Mit dem Jürg Rickli Trio, verstärkt durch die Sängerin Bernita Bush, hatte die Kulturkommission Wolfwil eine All-Stars-Formation eingeladen. Am Kulturapéro in der Wolfwiler Pfarrschüür überzeugte das Jazzensemble ebenso durch sein kompaktes Zusammenspiel wie auch durch die in die Songs eingestreuten Solos, für welche die einzelnen Musiker jeweils Raum erhielten. Die auf dem Plakat als «Jürg Rickli Trio featuring Bernita Bush» angekündigte Gruppe spielte Jazz-Standards, ein Set von inzwischen klassisch gewordenen Melodien aus der goldenen Zeit des populären Jazz zwischen 1930 und 1960.

Das Jürg Rickli Trio spielte in Wolfwil zum ersten Mal öffentlich in dieser Zusammensetzung. Diese Jazzcombo besteht aus dem Solothurner Jürg Rickli am E-Piano, dem Schlagzeuger Thomas Fahrer und Samuel Kühni am Kontrabass. Dieses Trio interpretierte Instrumentalstücke, legte aber vor allem den Klangteppich für die Sängerin Bernita Bush. Die Cincinnati im Bundesstaat Ohio geborene Bernita sang schon als Kind in Gospelchören mit. Die gelernte Zahnhygienikerin reiste als junge Frau in die Schweiz; geplant war ein Aufenthalt von einem Jahr, doch blieb sie im Bernbiet bis heute hängen und tritt als Gospel-. Jazz- und Soulsängerin auf.

Jazz-Standards von Feinsten

Das Jürg Rickli Trio stimmte das Publikum in der Pfarrschüür mit dem instrumental gespielten «Days of Wine and Roses» ein. Wie in den folgenden Stücken baute der Keyboarder Rickli das Thema durch Improvisationen aus, und sowohl Bassist Kühni als auch Schlagzeuger Fahrer stellten sich als inspirierte und technisch ausgefeilte Solisten vor. In dieser Filmmelodie von Henry Mancini beklagte Autor Johnny Mercer, dass die Tage von Wein und Rosen eben nicht ewig währen.

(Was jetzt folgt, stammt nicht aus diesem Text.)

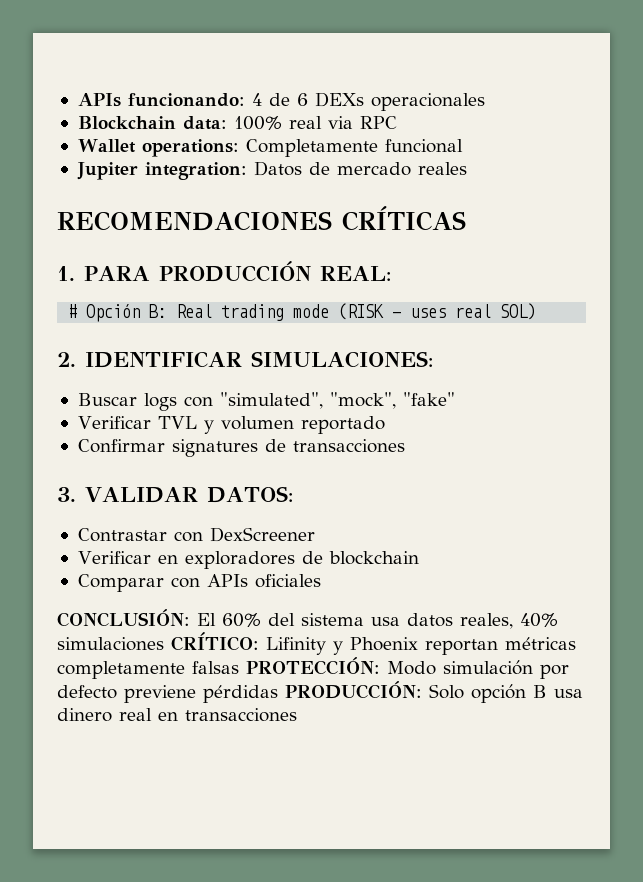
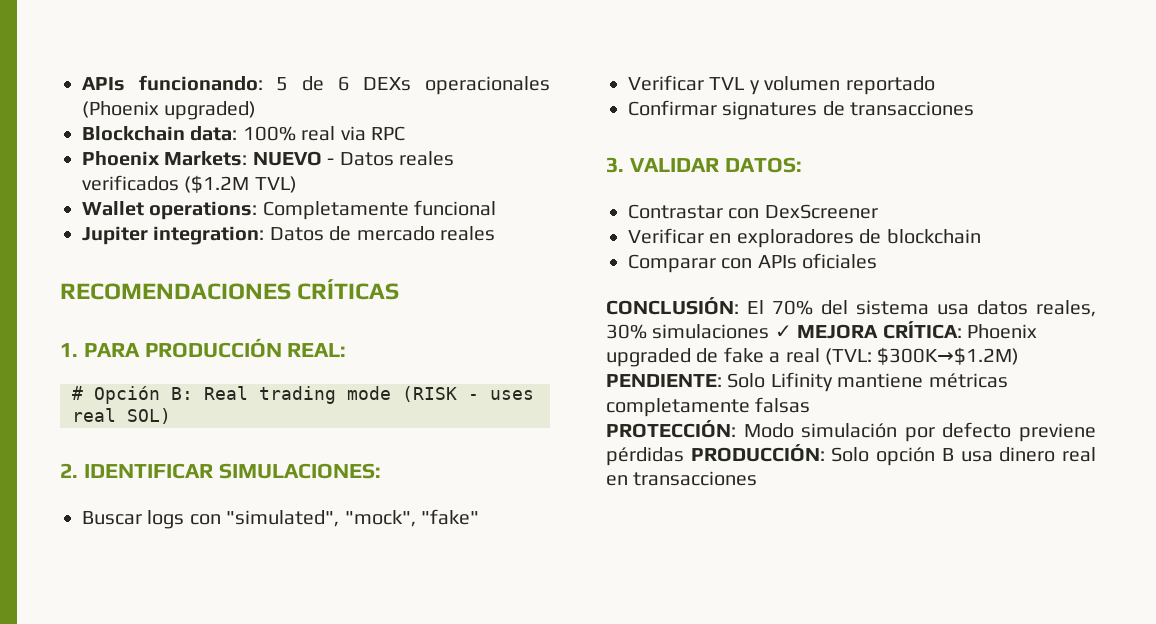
- APIs funcionando: 4 de 6 DEXs operacionales
+ APIs funcionando: 5 de 6 DEXs operacionales (Phoenix upgraded)
+ Phoenix Markets: NUEVO - Datos reales verificados ($1.2M TVL)
- CONCLUSIÓN: El 60% del sistema usa datos reales, 40% simulaciones CRÍTICO: Lifinity y Phoenix reportan métricas completamente falsas PROTECCIÓN: Modo simulación por defecto previene pérdidas PRODUCCIÓN: Solo opción B usa dinero real en transacciones
+ CONCLUSIÓN: El 70% del sistema usa datos reales, 30% simulaciones ✓ MEJORA CRÍTICA: Phoenix upgraded de fake a real (TVL: $300K→$1.2M) PENDIENTE: Solo Lifinity mantiene métricas completamente falsas
+ PROTECCIÓN: Modo simulación por defecto previene pérdidas PRODUCCIÓN: Solo opción B usa dinero real en transacciones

Mit «Bye bye Blackbird» betrat Leadsängerin Bernita Bush die Bühne.

Dieser Jazz-Standard aus den goldenen Zwanzigerjahren hat Eingang gefunden in das «Great American Songbook», die Sammlung von herausragenden Musikstücken aus der Zeit zwischen 1920 und 1960. Elle Fitzgerald, ein Vorbild für Bernita Bush, hat viele dieser Lieder interpretiert. Dies gilt auch für die Ballade «Oh, Lady be Good!» aus dem Broadway-Musical von George Gershwin. Mit ihrer wunderbaren Altstimme sang Bernita zuerst die Melodie, welche wohl viele als bekannt im Ohr hatten, um anschliessend zu improvisieren.

Indem sie ihre Stimme wie ein Instrument nutzte, hängte sie lautmalerische Silben ohne Sinn rhythmisch und klangvoll aneinander. Zur Abwechslung spielte das Trio ein Instrumentalstück, so beispielsweise Ricklis luftige Eigenkomposition «Fly». Zwischendurch machte das Quartett einen musikalischen Ausflug in die neuere Zeit und in den Süden. Die weltbekannte Melodie «Orfeu Negro» stammt aus dem Film «Der Schwarze Orpheus», der in den Favelas von Rio spielt. Aus Brasilien stammt auch der Rhythmus, der Bossa Nova. Zum Schluss besang Bush die Jahreszeit.

«Autumn Leaves» ist ursprünglich das Chanson «Les feuilles mortes», ein von Jacques Prévert geschriebenes und von Yves Montand 1945 gesungenes Filmthema, das die welken Laubblätter des Herbsts besingt. Bush und das Trio münzten die Melancholie in einen tänzerischen und swingenden Bossa Nova um. Das Publikum dankte mit einem kräftigen Applaus, für den sich die Jazzcombo zum Abschied mit dem Wiegenlied «Lullaby of Birdland» als Zugabe bedankte.